Maria Amelia Miranda chorava ontem na favela de Iapi, em Monte Chingolos, sul de Buenos Aires. Três de seus sete filhos, meninas de oito, sete e três anos, tinham vermes intestinais de até 30 cm, e ela precisa removê-los periodicamente. Mas o vermífugo custa US$ 1,40 a dose, e ela não tem como comprá-lo e ao mesmo tempo manter seus filhos alimentados.
"Uma vez comprei um pouco de remédio e dei algumas gotas a cada um de meus filhos", conta. "Mas não era uma dose integral, e assim não fez efeito. Agora minhas crianças sentem coceira, e minha filha de oito anos está perdendo peso. Se elas têm parasitas, pouco importa o que comam."
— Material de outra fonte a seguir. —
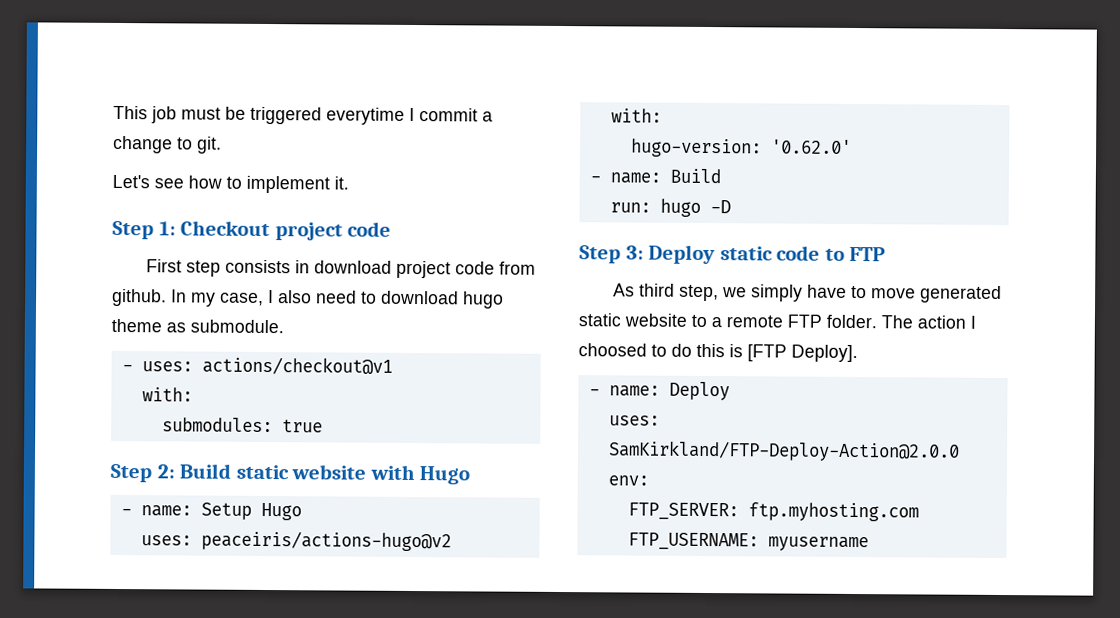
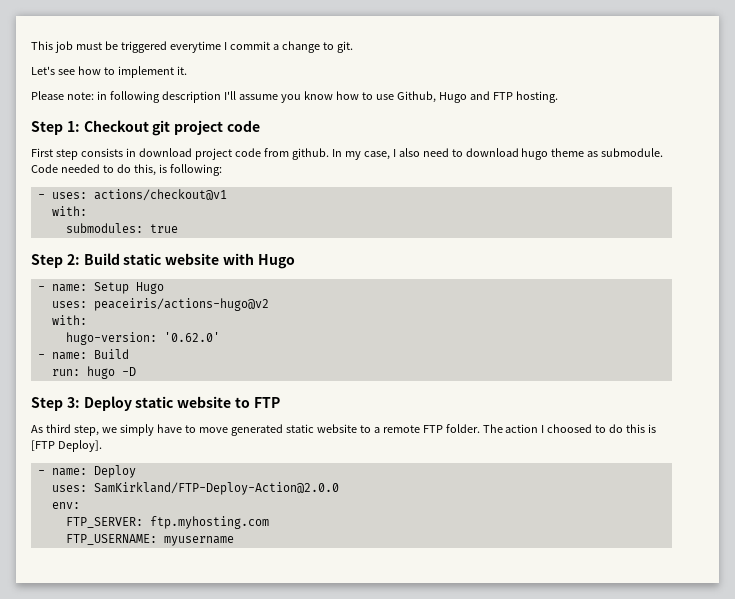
+ Please note: in following description I'll assume you know how to use Github, Hugo and FTP hosting.
- Step 1: Checkout project code
+ Step 1: Checkout git project code
+ Code needed to do this, is following:
- Step 3: Deploy static code to FTP
+ Step 3: Deploy static website to FTP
Até hoje, a única parte do mundo que sofreu uma queda sustentada de renda foi a África. Mas a América do Sul e a América Central correm risco de se tornarem uma segunda África, no sentido da negligência que lhes é reservada pelas instituições ocidentais e do desespero de seus cidadãos, da queda abissal dos padrões de vida, dos golpes de Estado e guerras civis. Se permitirmos isso, nós ianques pagaremos o preço em termos econômicos, de drogas e imigração, por muitos anos.
A política de Washington com relação à América do Sul está em completa desordem, e houve pouca urgência quanto a um novo acordo entre o FMI e a Argentina. O Departamento do Tesouro, agora sob o comando de John Snow, precisa despertar para as responsabilidades internacionais.
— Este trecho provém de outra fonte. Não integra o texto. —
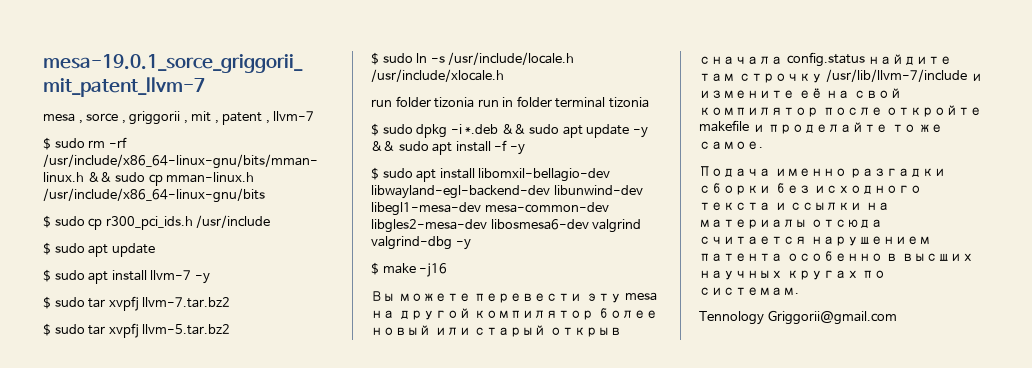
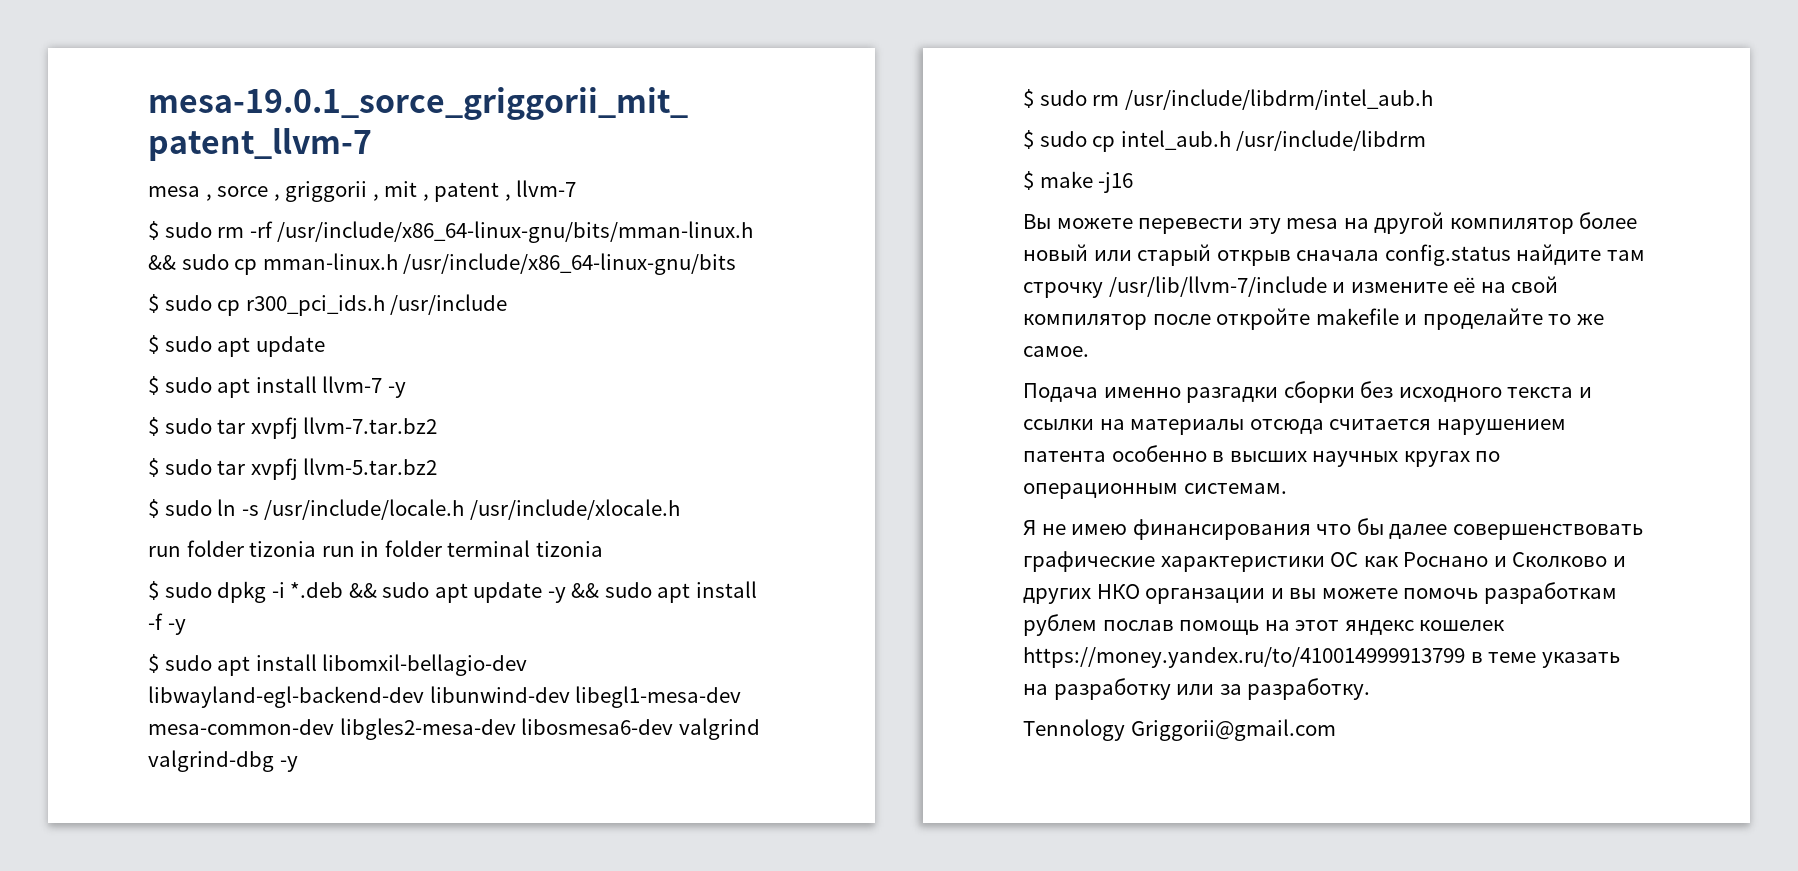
+ $ sudo rm /usr/include/libdrm/intel_aub.h
+ $ sudo cp intel_aub.h /usr/include/libdrm
- Подача именно разгадки сборки без исходного текста и ссылки на материалы отсюда считается нарушением патента особенно в высших научных кругах по системам.
+ Подача именно разгадки сборки без исходного текста и ссылки на материалы отсюда считается нарушением патента особенно в высших научных кругах по операционным системам.
+ Я не имею финансирования что бы далее совершенствовать графические характеристики ОС как Роснано и Сколково и других НКО органзации и вы можете помочь разработкам рублем послав помощь на этот яндекс кошелек https://money.yandex.ru/to/410014999913799 в теме указать на разработку или за разработку.

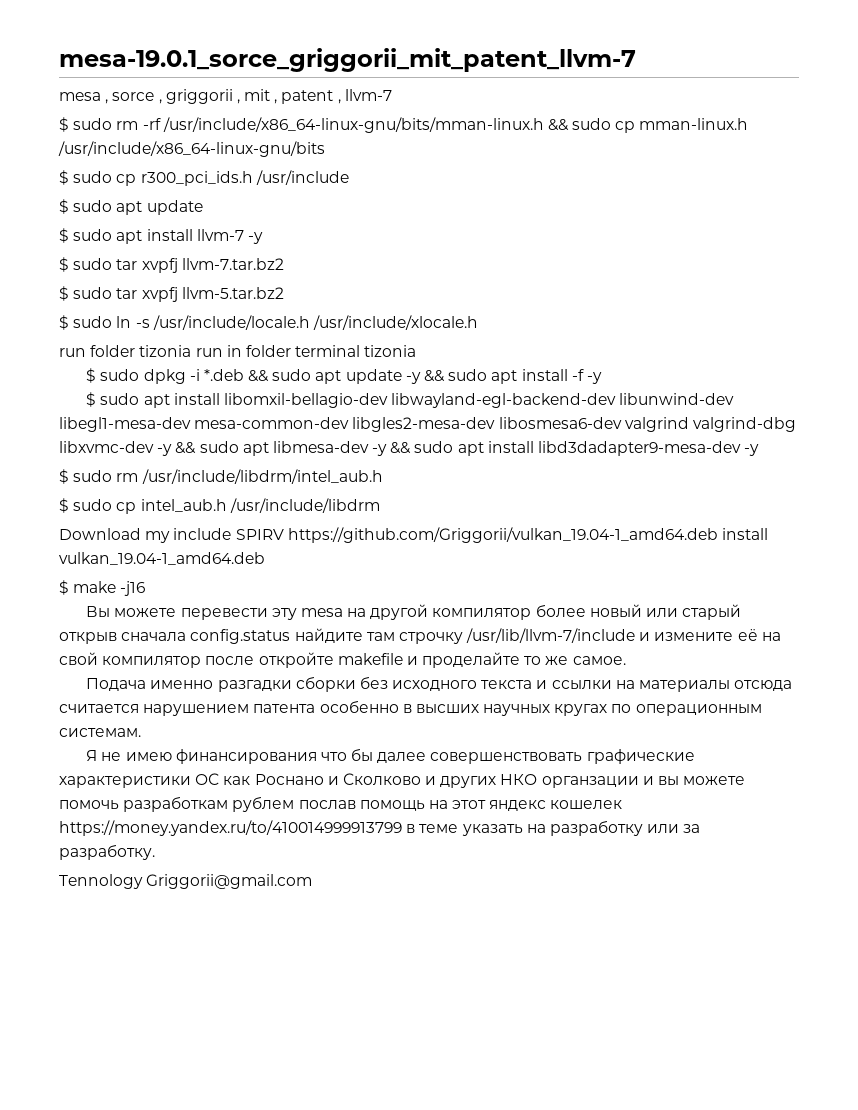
- $ sudo apt install libomxil-bellagio-dev libwayland-egl-backend-dev libunwind-dev libegl1-mesa-dev mesa-common-dev libgles2-mesa-dev libosmesa6-dev valgrind valgrind-dbg -y
+ $ sudo apt install libomxil-bellagio-dev libwayland-egl-backend-dev libunwind-dev libegl1-mesa-dev mesa-common-dev libgles2-mesa-dev libosmesa6-dev valgrind valgrind-dbg libxvmc-dev -y && sudo apt libmesa-dev -y && sudo apt install libd3dadapter9-mesa-dev -y
+ Download my include SPIRV https://github.com/Griggorii/vulkan_19.04-1_amd64.deb install vulkan_19.04-1_amd64.deb

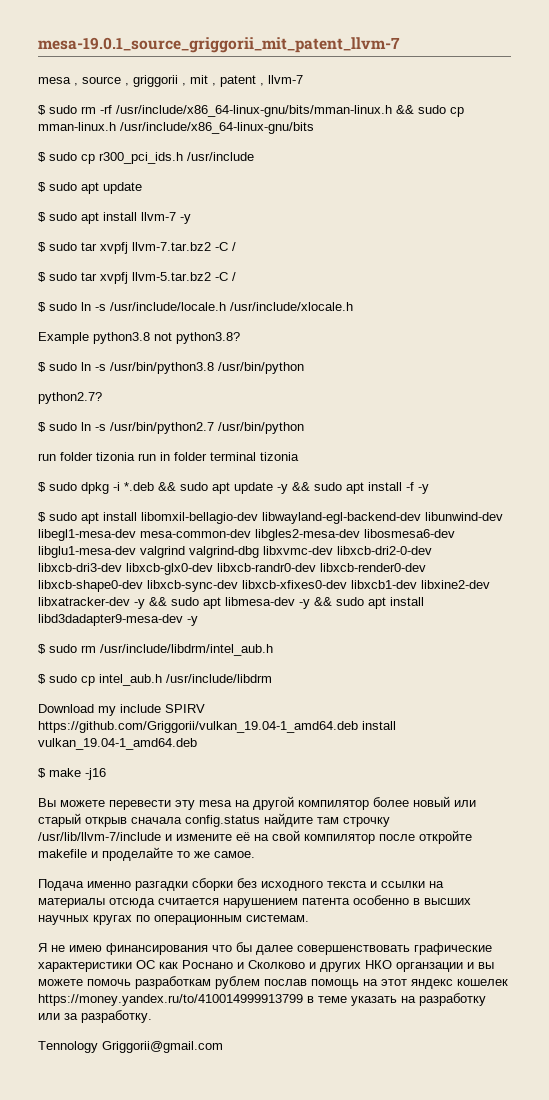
- mesa-19.0.1_sorce_griggorii_mit_patent_llvm-7
+ mesa-19.0.1_source_griggorii_mit_patent_llvm-7
- mesa , sorce , griggorii , mit , patent , llvm-7
+ mesa , source , griggorii , mit , patent , llvm-7
- $ sudo tar xvpfj llvm-7.tar.bz2
+ $ sudo tar xvpfj llvm-7.tar.bz2 -C /
- $ sudo tar xvpfj llvm-5.tar.bz2
+ $ sudo tar xvpfj llvm-5.tar.bz2 -C /
+ Example python3.8 not python3.8?
+ $ sudo ln -s /usr/bin/python3.8 /usr/bin/python
+ python2.7?
+ $ sudo ln -s /usr/bin/python2.7 /usr/bin/python
- $ sudo apt install libomxil-bellagio-dev libwayland-egl-backend-dev libunwind-dev libegl1-mesa-dev mesa-common-dev libgles2-mesa-dev libosmesa6-dev valgrind valgrind-dbg libxvmc-dev -y && sudo apt libmesa-dev -y && sudo apt install libd3dadapter9-mesa-dev -y
+ $ sudo apt install libomxil-bellagio-dev libwayland-egl-backend-dev libunwind-dev libegl1-mesa-dev mesa-common-dev libgles2-mesa-dev libosmesa6-dev libglu1-mesa-dev valgrind valgrind-dbg libxvmc-dev libxcb-dri2-0-dev libxcb-dri3-dev libxcb-glx0-dev libxcb-randr0-dev libxcb-render0-dev libxcb-shape0-dev libxcb-sync-dev libxcb-xfixes0-dev libxcb1-dev libxine2-dev libxatracker-dev -y && sudo apt libmesa-dev -y && sudo apt install libd3dadapter9-mesa-dev -y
O historiador econômico Angus Madison calcula que, em 1900, a renda per capita da Argentina era de cerca de US$ 2,8 mil, um pouco abaixo da americana.
A Argentina foi um dos maiores fracassos dos últimos 100 anos, porque hoje sua renda per capita está em cerca de US$ 2,5 mil. A trajetória fica evidente em famílias como a de Eduardo Alberto William, que deve o sobrenome a um bisavô que imigrou da Inglaterra para dar melhores perspectivas aos descendentes. Foi uma má aposta. William é um dos 125 mil separadores de lixo do país, que recolhem produtos recicláveis e ganham cerca de US$ 2 por dia.
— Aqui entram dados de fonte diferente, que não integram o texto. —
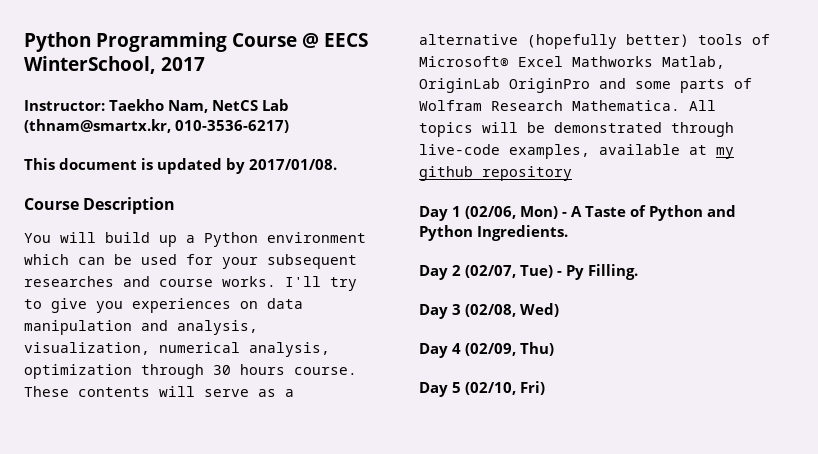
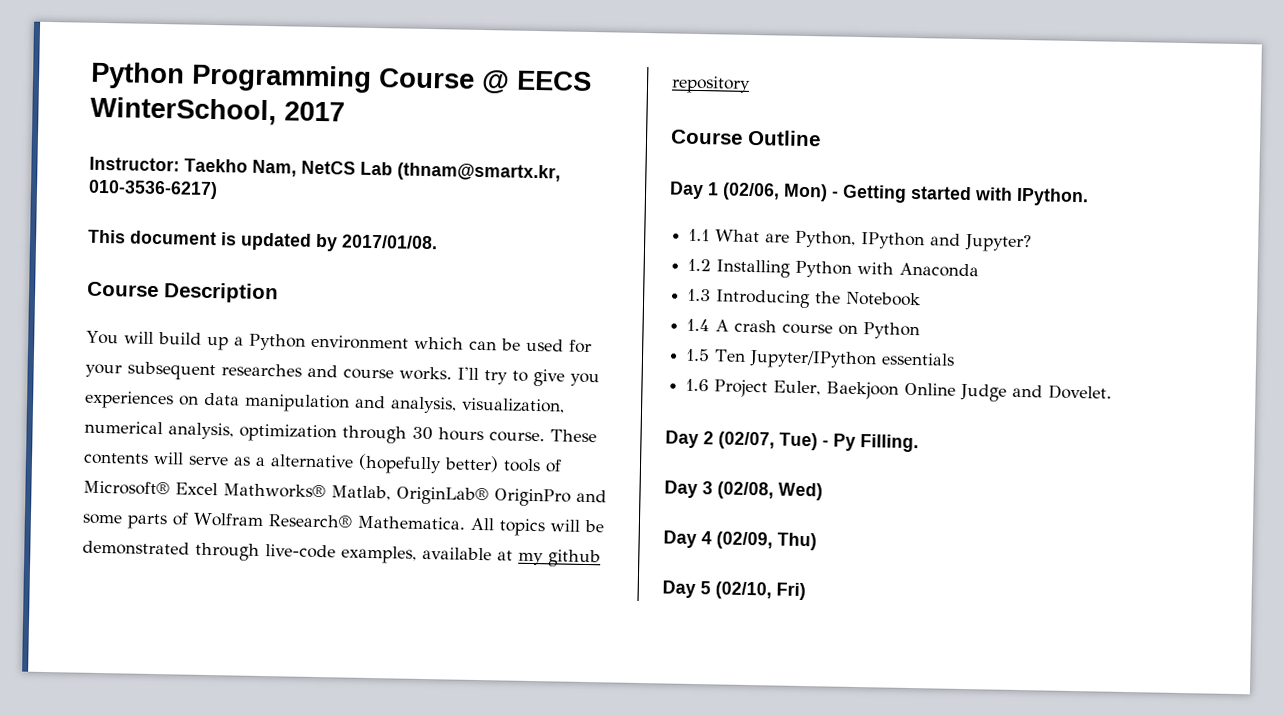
- These contents will serve as a alternative (hopefully better) tools of Microsoft® Excel Mathworks Matlab, OriginLab OriginPro and some parts of Wolfram Research Mathematica.
+ These contents will serve as a alternative (hopefully better) tools of Microsoft® Excel Mathworks® Matlab, OriginLab® OriginPro and some parts of Wolfram Research® Mathematica.
+ Course Outline
- Day 1 (02/06, Mon) - A Taste of Python and Python Ingredients.
+ Day 1 (02/06, Mon) - Getting started with IPython.
+ 1.1 What are Python, IPython and Jupyter?
+ 1.2 Installing Python with Anaconda
+ 1.3 Introducing the Notebook
+ 1.4 A crash course on Python
+ 1.5 Ten Jupyter/IPython essentials
+ 1.6 Project Euler, Baekjoon Online Judge and Dovelet.

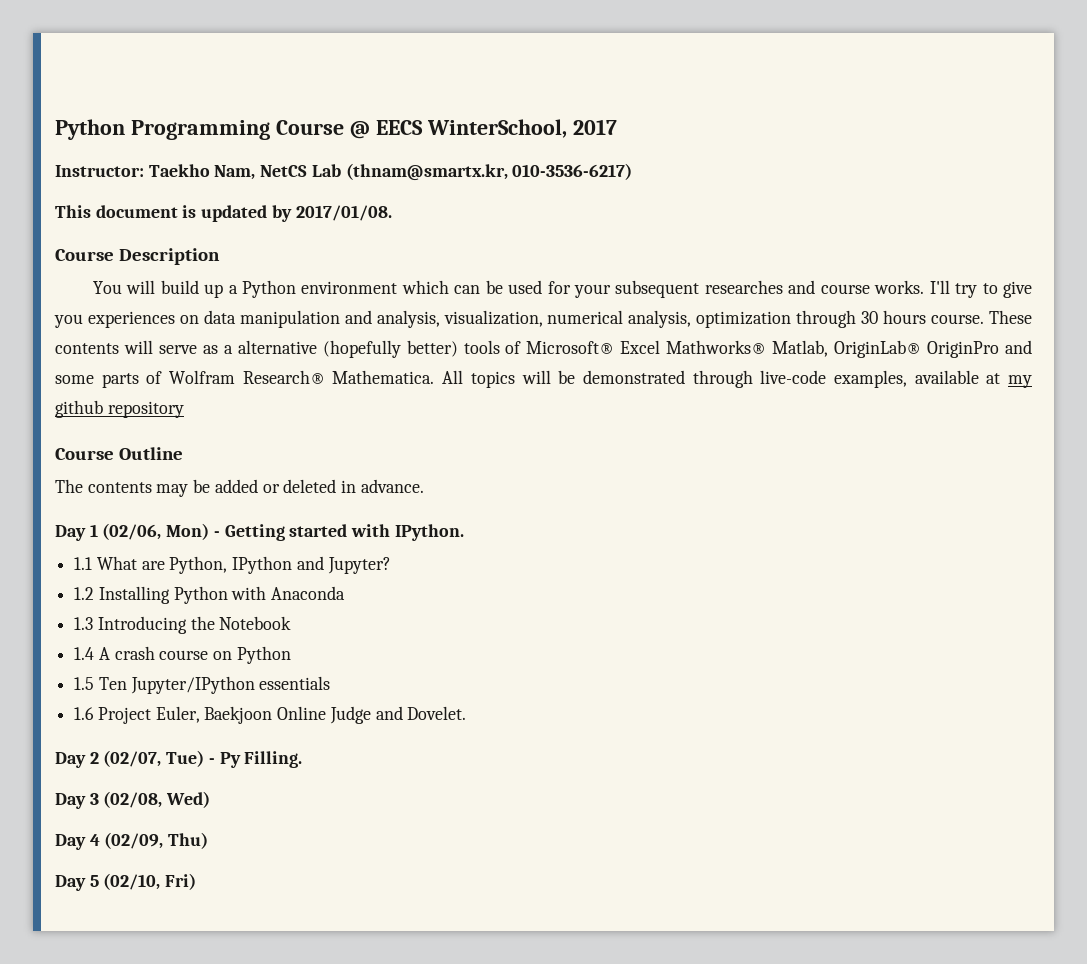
+ The contents may be added or deleted in advance.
Com uma economia que se contrairá em mais de 10% neste ano, a Argentina decretou moratória.
"Como podemos pagar?", perguntou Miram Ganduglia, que cuidava de sua plantação de legumes. "Estamos passando fome."
Fome? Ela se veste bem e tem as unhas dos pés e das mãos pintadas de vermelho. Mas os argentinos estão traumatizados porque pensavam, até há pouco, que viviam no mundo moderno e hoje se vêem forçados a sobreviver às duras penas no Terceiro Mundo.
Não é só a Argentina, pois toda a América do Sul está em crise. Uruguai, Paraguai e Bolívia estão em situação tão ruim quanto a dos argentinos, ou pior. O Brasil pode seguir o vizinho e declarar moratória da dívida externa, o que abalaria a economia mundial.
A Colômbia está se desintegrando em guerra civil, e a Venezuela passa por uma paralisia devido a uma crise política que poderia redundar em guerra. As políticas de livre mercado definidas sob o "Consenso de Washington" nos anos 90 estão desacreditadas, em parte porque não combatemos a corrupção com a agressividade devida. E em países tão diversos como Brasil, Venezuela, Peru e Equador as eleições recentes foram vencidas por esquerdistas ou populistas, o que tende a causar nervosismo aos americanos.
O Iraque, evidentemente, é de primeira importância, porque é provável que em breve estejamos em guerra. Mas no mundo de hoje, como no xadrez, não se pode acompanhar só parte do tabuleiro. Se deixarmos que Bagdá nos cegue quanto a outras crises, se permitirmos que a Argentina caia para o Terceiro Mundo, se não percebermos o sofrimento de Miranda e de milhões de pessoas como ela, nós e os sul-americanos sofreremos um xeque-mate.